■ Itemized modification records
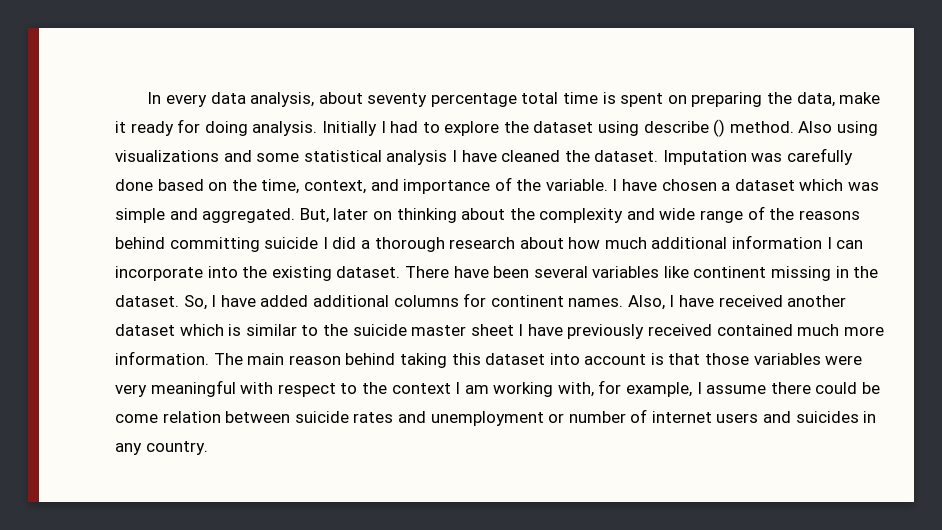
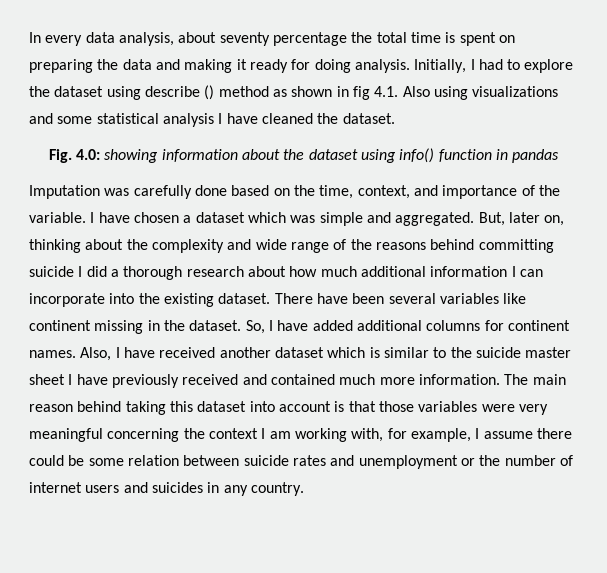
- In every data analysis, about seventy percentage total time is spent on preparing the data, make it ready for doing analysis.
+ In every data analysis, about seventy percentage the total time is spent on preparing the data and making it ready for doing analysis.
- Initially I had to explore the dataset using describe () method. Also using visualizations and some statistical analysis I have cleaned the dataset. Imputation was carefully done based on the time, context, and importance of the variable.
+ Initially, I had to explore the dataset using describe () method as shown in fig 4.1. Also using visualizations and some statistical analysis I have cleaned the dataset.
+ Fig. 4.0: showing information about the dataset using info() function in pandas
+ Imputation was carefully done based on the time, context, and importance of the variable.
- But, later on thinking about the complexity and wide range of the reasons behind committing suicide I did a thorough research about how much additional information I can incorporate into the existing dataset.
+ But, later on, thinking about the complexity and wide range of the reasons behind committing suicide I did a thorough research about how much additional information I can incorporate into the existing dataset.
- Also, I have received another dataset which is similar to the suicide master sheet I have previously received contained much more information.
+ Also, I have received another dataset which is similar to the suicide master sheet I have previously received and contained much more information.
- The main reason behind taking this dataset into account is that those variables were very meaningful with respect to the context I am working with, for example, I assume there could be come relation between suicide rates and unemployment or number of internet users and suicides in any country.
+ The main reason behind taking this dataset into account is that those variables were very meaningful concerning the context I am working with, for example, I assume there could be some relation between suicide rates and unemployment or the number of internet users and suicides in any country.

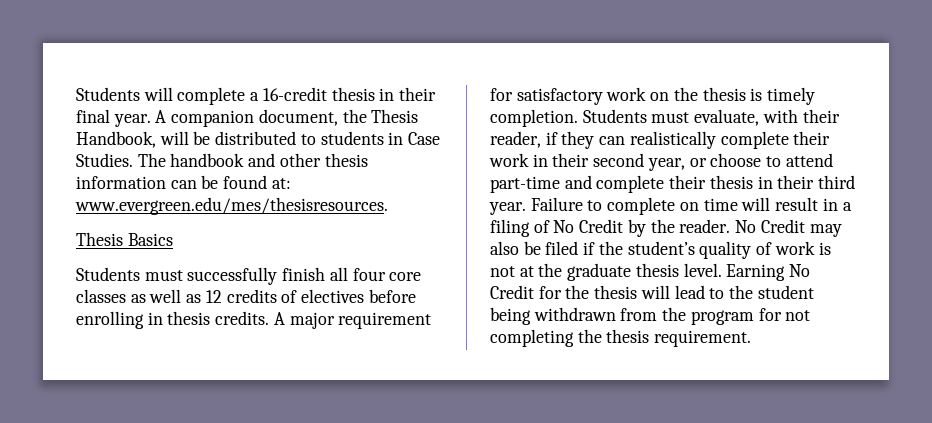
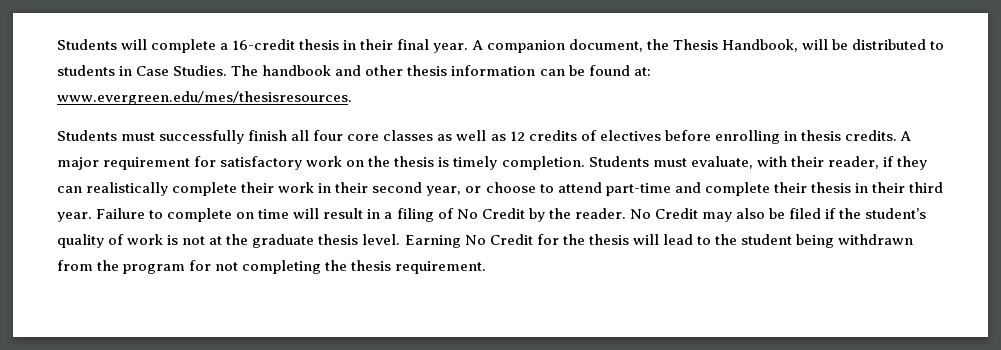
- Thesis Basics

* * *

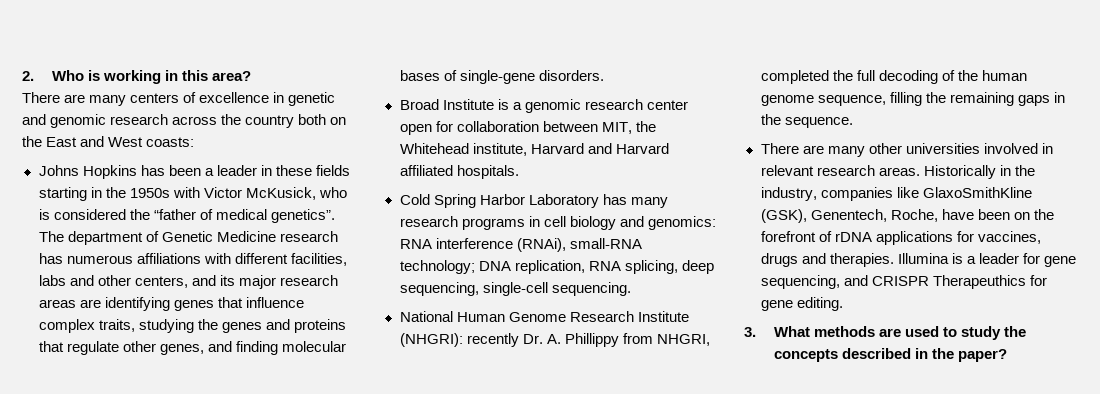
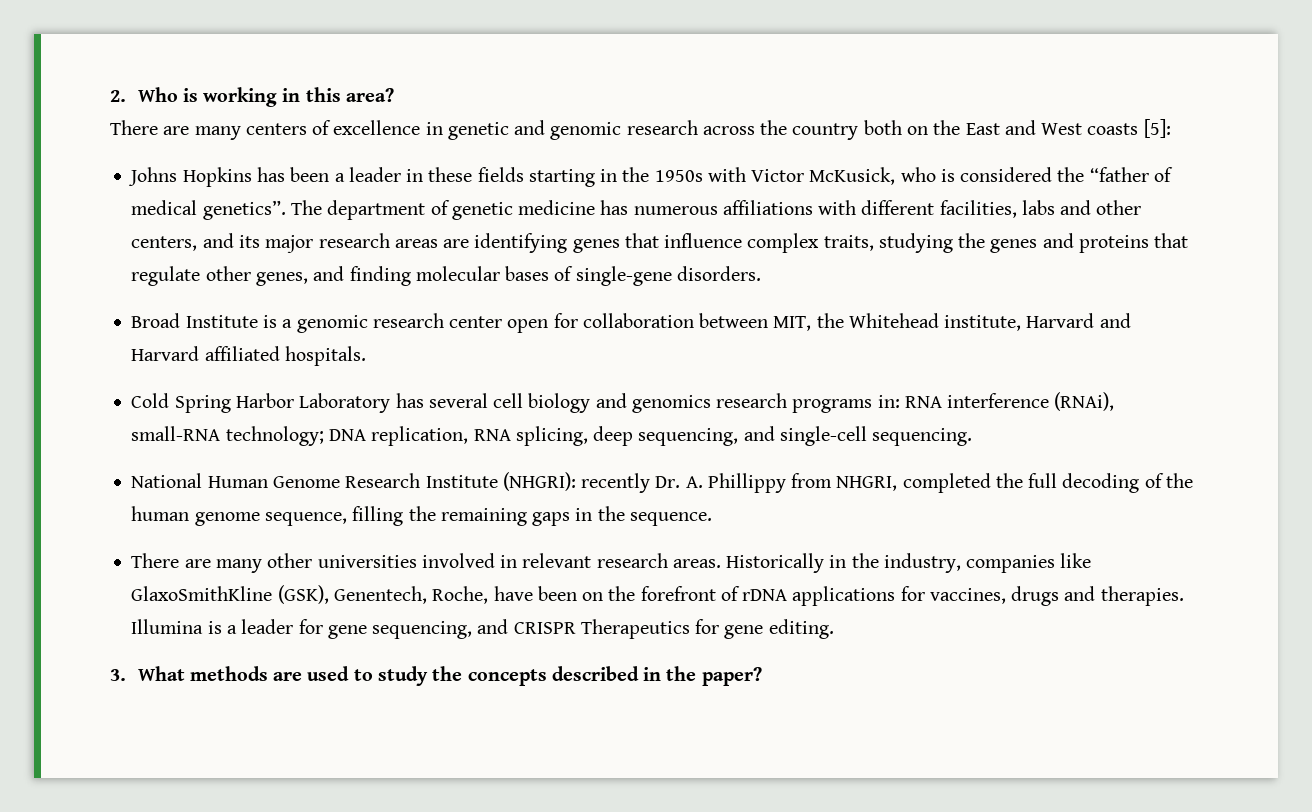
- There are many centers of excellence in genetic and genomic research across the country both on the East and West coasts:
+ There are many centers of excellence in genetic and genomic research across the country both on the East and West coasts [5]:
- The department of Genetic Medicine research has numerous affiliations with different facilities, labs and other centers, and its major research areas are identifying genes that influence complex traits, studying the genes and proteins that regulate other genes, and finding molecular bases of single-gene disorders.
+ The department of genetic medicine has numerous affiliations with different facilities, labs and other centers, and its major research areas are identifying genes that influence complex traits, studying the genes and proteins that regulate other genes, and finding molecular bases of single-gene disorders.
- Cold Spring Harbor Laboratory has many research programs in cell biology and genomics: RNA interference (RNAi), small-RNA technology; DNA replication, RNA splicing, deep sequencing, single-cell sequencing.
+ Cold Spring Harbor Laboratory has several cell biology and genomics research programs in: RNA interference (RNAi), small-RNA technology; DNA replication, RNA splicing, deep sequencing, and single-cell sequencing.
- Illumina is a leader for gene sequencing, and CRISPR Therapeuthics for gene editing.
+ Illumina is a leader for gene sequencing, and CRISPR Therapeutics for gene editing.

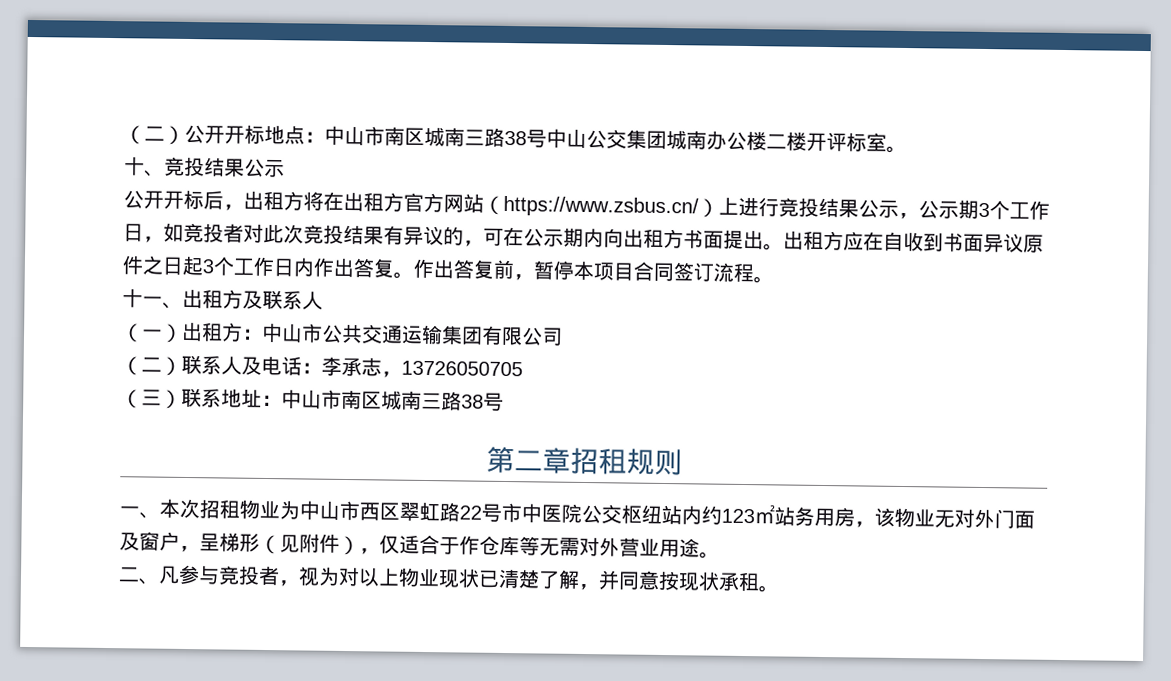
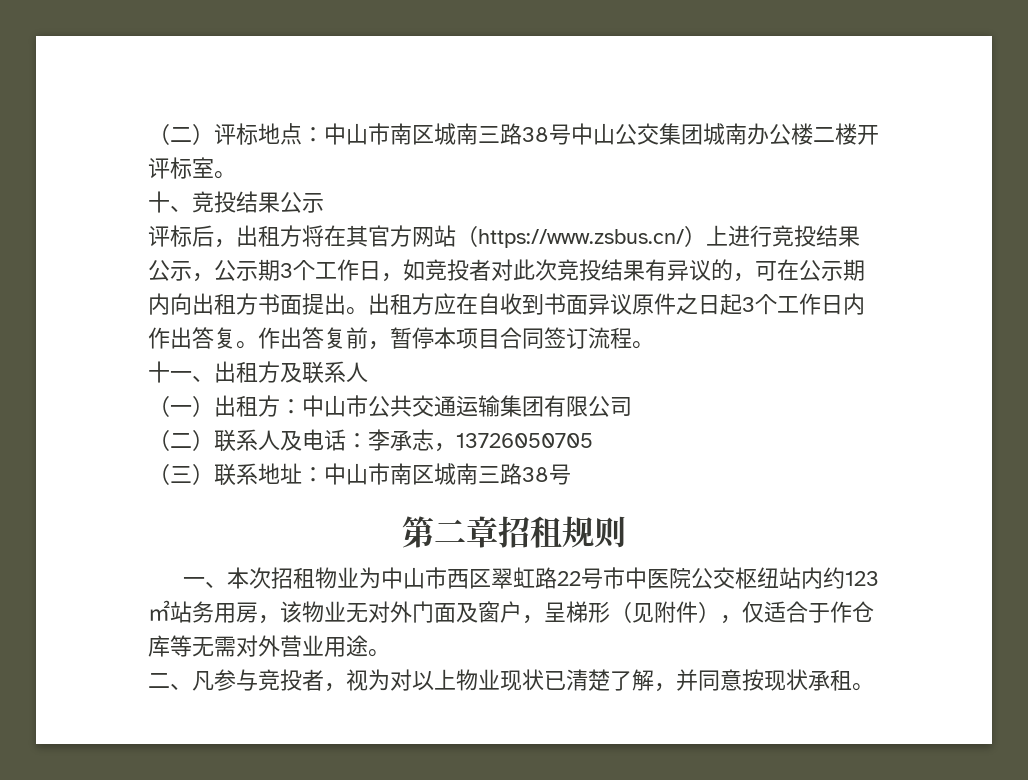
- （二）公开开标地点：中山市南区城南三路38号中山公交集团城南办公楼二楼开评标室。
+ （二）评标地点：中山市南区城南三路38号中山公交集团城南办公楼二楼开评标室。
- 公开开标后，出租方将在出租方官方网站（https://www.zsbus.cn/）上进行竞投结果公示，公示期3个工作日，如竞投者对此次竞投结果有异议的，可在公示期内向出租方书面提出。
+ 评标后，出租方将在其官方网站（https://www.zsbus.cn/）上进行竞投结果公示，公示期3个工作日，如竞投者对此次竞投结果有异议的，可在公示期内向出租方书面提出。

--

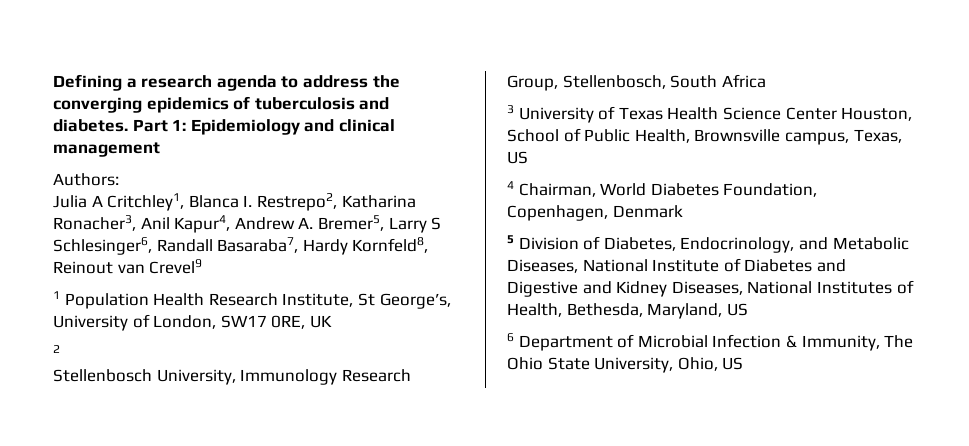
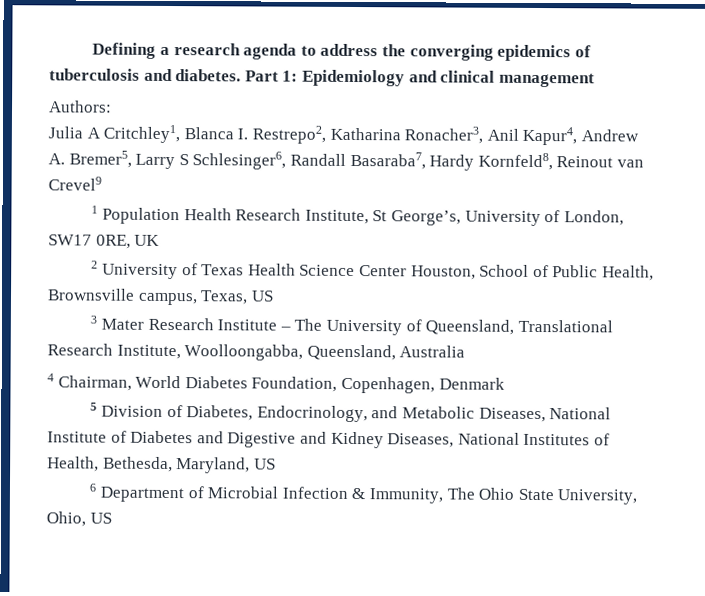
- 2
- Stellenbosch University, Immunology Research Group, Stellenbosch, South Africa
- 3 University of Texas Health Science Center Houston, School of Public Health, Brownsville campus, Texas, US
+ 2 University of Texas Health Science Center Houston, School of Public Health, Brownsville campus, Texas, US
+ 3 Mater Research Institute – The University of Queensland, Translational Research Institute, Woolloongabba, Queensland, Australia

■ REQUIRED WORK
Reproduce every line above that contains the string "number".

■ FINISHED EXERCISE
- The main reason behind taking this dataset into account is that those variables were very meaningful with respect to the context I am working with, for example, I assume there could be come relation between suicide rates and unemployment or number of internet users and suicides in any country.
+ The main reason behind taking this dataset into account is that those variables were very meaningful concerning the context I am working with, for example, I assume there could be some relation between suicide rates and unemployment or the number of internet users and suicides in any country.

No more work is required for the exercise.